Ведь Пушкина кто не повторяет? —

Нам целый мир чужбина;Отечество нам Царское Село…

И я повторял, но понял до конца эти строки только вчера.

А вообще было немало смешного, теплого, сугубо лицейского. Слышали б вы, как Мясоедов во время одного из тостов — во здравие здравствующих — тихонько шепнул мне на ухо:

— Ах, Пущин, мы с тобою тут одиноки!

Я не понял ничего.

— Да ведь посмотри — мы одни не в генеральском чине (о господи!).

Яковлев (действительный статский) все это, однако, подслушал и принялся бегать вокруг стола, терзая пировавших:

— Корф, сколько жалованья, столовых и прочего получаешь?

— Двенадцать тысяч.

— Ты мне начальник, я только три тысячи.

— Данзас, а твое жалованье?

— Две с половиною.

— Я тебе начальник!

Вышло, что из восьми обедавших трое начальники над Яковлевым, а над четырьмя он начальник. Матюшка тут и поддел, что, если б Паяс еще мертвых причислил, так подчиненных бы прибавилось!
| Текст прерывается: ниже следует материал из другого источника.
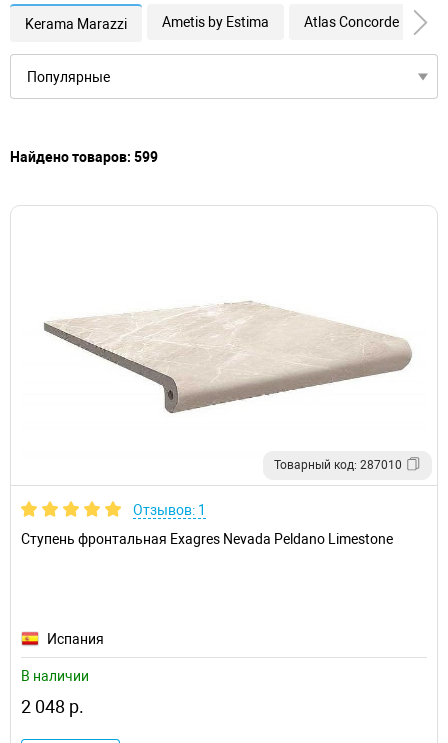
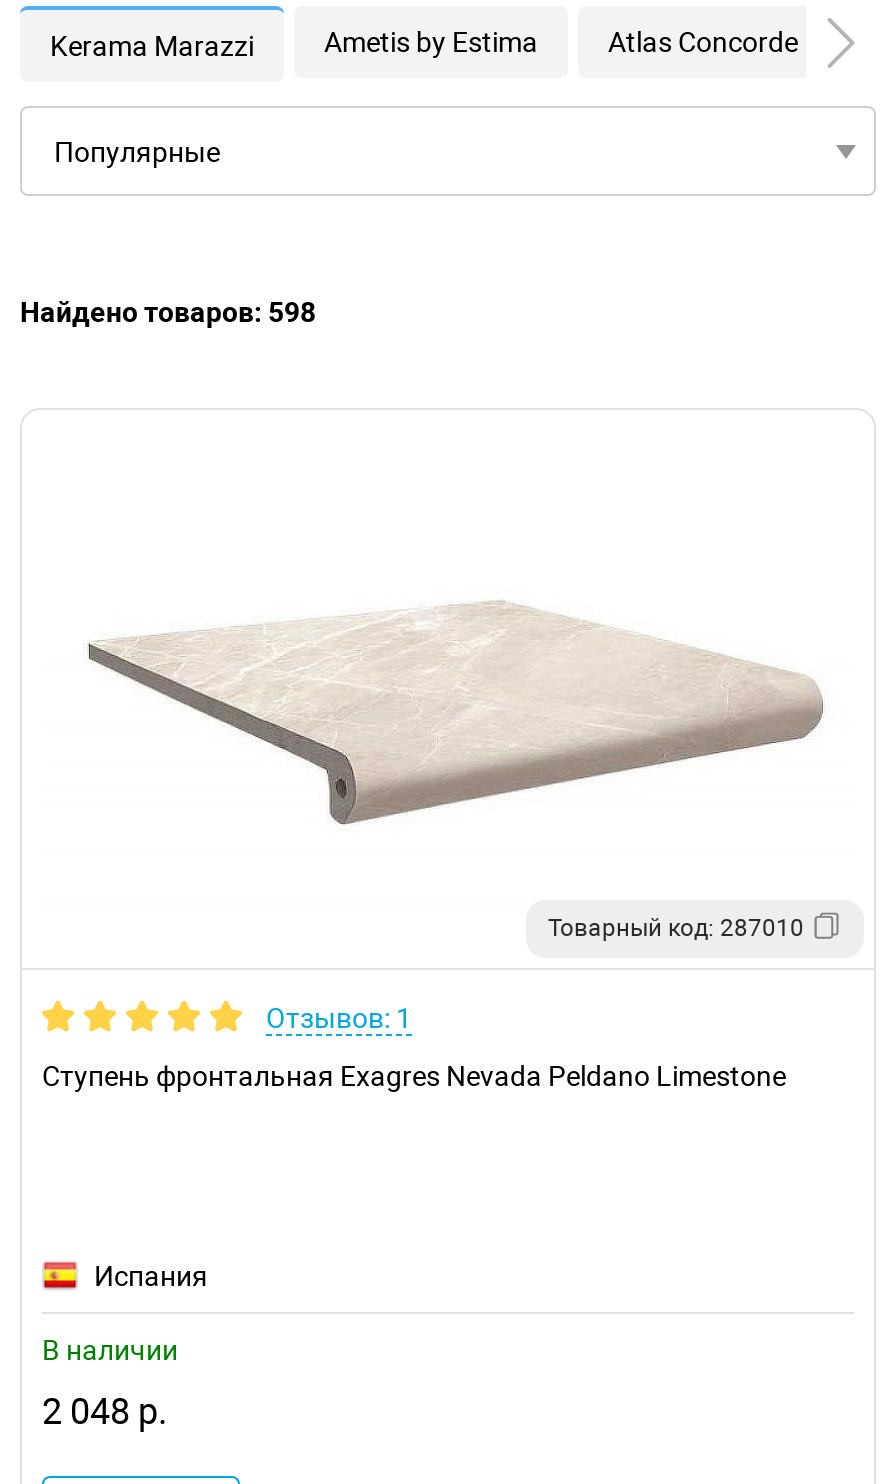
- Найдено товаров: 599
+ Найдено товаров: 598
Я понял — лицейское аббатство не очень-то верит, что умершие умерли, ибо мы хохотали над историями и проделками, где действуют Пушкин, Дельвиг, Вольховский, — и очень много над Кюхлей, Стевеном. При других обстоятельствах это было бы кощунственно, а здесь — так напротив: один раз в году они выходят из могил и пользуются всеми правами живущих.

Они придут! — за праздные приборыУсядутся; напенят свой стакан,В нестройный хор сольются разговоры,И загремит веселый наш пеан.

Кряхтя и жалуясь на старость, мы притащили в яковлевскую квартиру на своих плечах 1811-й, 12-й, 13-й, 14-й, 15-й, 16-й да половину 1817-го.

И все там живем, веселимся.За далеких, за родныхБудем ныне вдвое пьяны.

Этот дельвигов пеан вдруг зазвучал уж не нам, каторжным (как назначал сам автор), — а тем, кто в «бессрочной командировке».

И Национальные песни (лицейской нации) с хрипом, сипом — но пропели.

Данзас затягивал:

Ах! Тошно мнеНа чужой скамье!Все не мило,Все постыло,Кюхельбекера здесь нет.

Комовский:

Ах, не скучно мнеНа чужой скамье.И все мило,Не постыло,Кюхельбекер здесь уж есть.